Since then, the game’s publisher, Wizards of the Coast, estimates that over 50 million people have played.
And it’s changed a lot since 1974. It was a pastime of nerds in the ‘80s and in part fueled the “Satanic Panic,” a time when concerned parents and news outlets linked the game teen killings and witchcraft.
It’s become more mainstream after featuring in Netflix’s hit series Stranger Things. It also made its way to the big screen multiple times since 2000, most recently with 2023’s Dungeons and Dragons: Honor Among Thieves.
During the pandemic, it became a popular way for friends to stay connected through virtual campaigns held on Zoom or on ‘virtual tabletop’ websites like Roll20. NBC reported that D&D product sales rose 33% in 2020.
That momentum continued after lockdown into 2023, as Baldur’s Gate 3, a video game based on D&D, exploded in popularity, reaching over half a million concurrent players at its peak in September of 2023. It went on to win Game of the Year.
Throughout the decades, it’s remained as a way for its most loyal players to socialize with friends and escape to faraway lands. A few weeks ago, we asked readers and listeners to tell us what role the game has played in their lives.

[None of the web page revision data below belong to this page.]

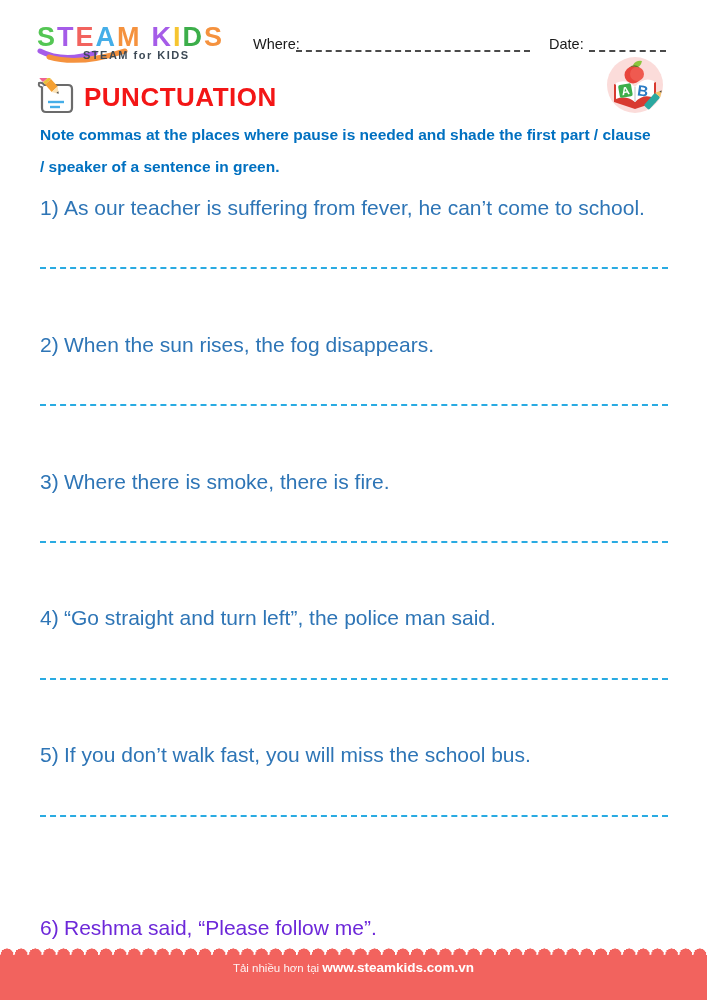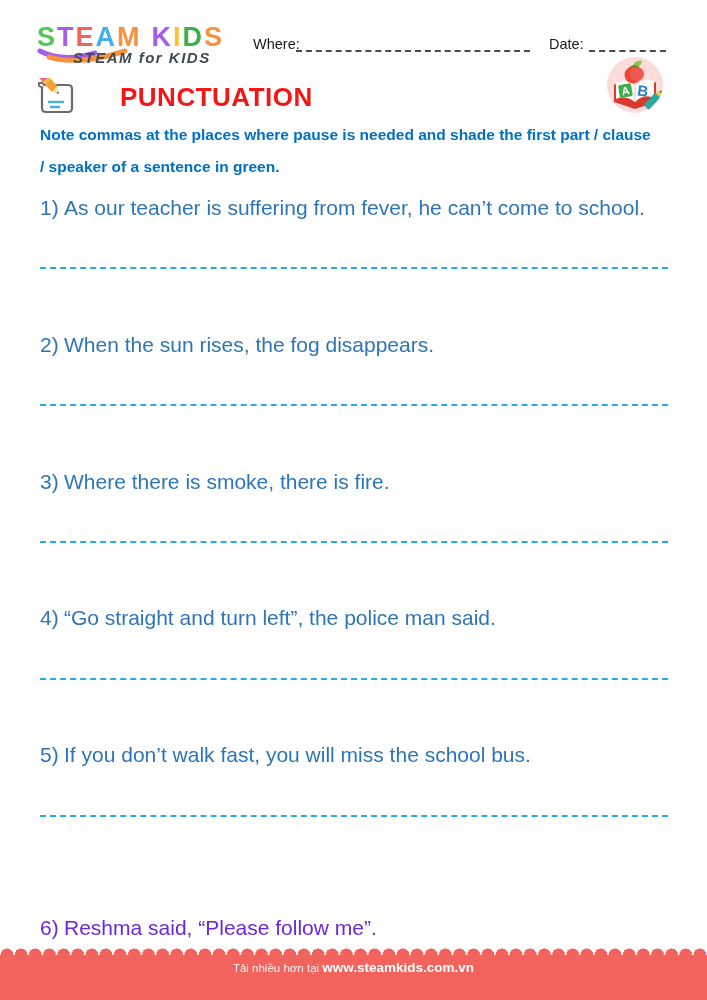--- a/index.html
+++ b/index.html
@@ -14,8 +14,8 @@
   .logo-word.second{margin-left:10px;}
   .logo-swoosh{position:absolute;left:0px;top:24px;}
   .logo-tagline{
-    position:absolute;left:36px;top:27px;font-size:15px;font-weight:bold;
-    letter-spacing:1.5px;color:#3d4a56;font-style:italic;
+    position:absolute;left:46px;top:27px;font-size:11px;font-weight:bold;
+    letter-spacing:1.5px;color:#3d4a56;
   }
   .name-row{position:absolute;left:253px;top:36px;width:415px;height:20px;font-size:14.5px;color:#1a1a1a;}
   .name-label{position:absolute;left:0;top:0;}

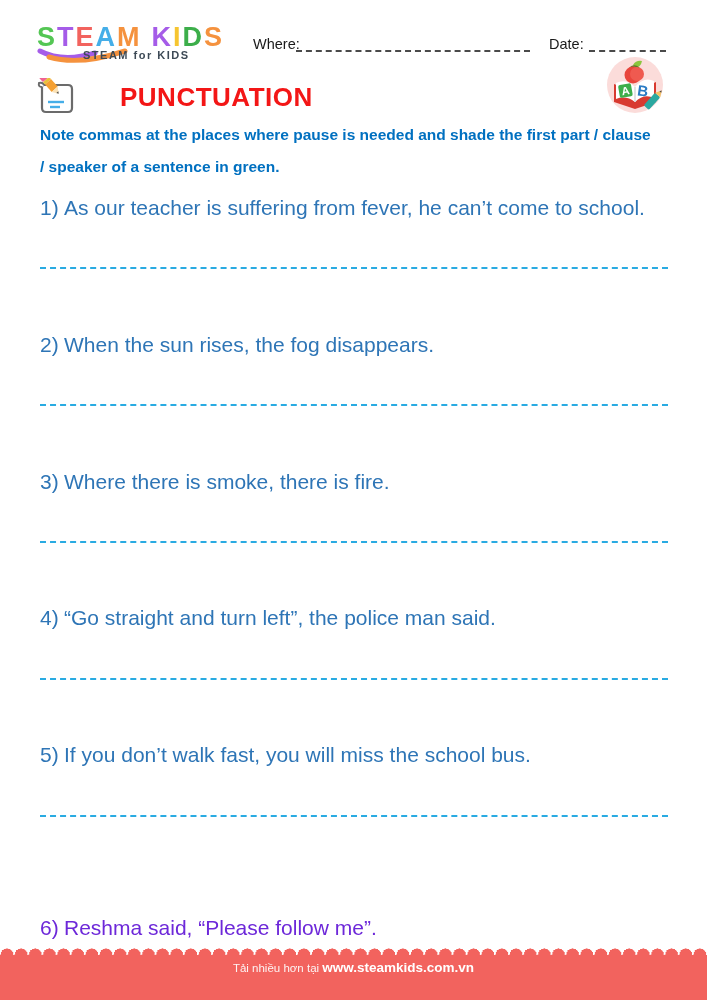--- a/index.html
+++ b/index.html
@@ -114,7 +114,7 @@
         <polygon points="25,4.7 27,6 25,7.3" fill="#4a4a4a"></polygon>
       </g>
     </svg>
-    <span class="page-title" style="color: rgb(243, 22, 22); margin-left: 36px;">PUNCTUATION</span>
+    <span class="page-title" style="color: rgb(243, 22, 22);">PUNCTUATION</span>
   </div>
 
   <div class="instruction" style="color: rgb(0, 112, 192);">Note commas at the places where pause is needed and shade the first part / clause / speaker of a sentence in green.</div>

Nearly 1,000 of you shared your passion for the game. Here are five of your stories.
Memorializing loved ones
James Rubis and his wife Rena played D&D together throughout their relationship. When their daughter Gwen was born in 2003, they switched to online play to save time. As Gwen grew up, she became interested in playing with her parents. One day, Rena was playing an online game and encountered a Beholder – a floating, spherical monster with tentacles that have eyes on their ends. “My daughter saw that, and she went back to her room, and drew a picture of it and gave it to my wife – we still have it hanging on the wall in our spare room,” Rubis said.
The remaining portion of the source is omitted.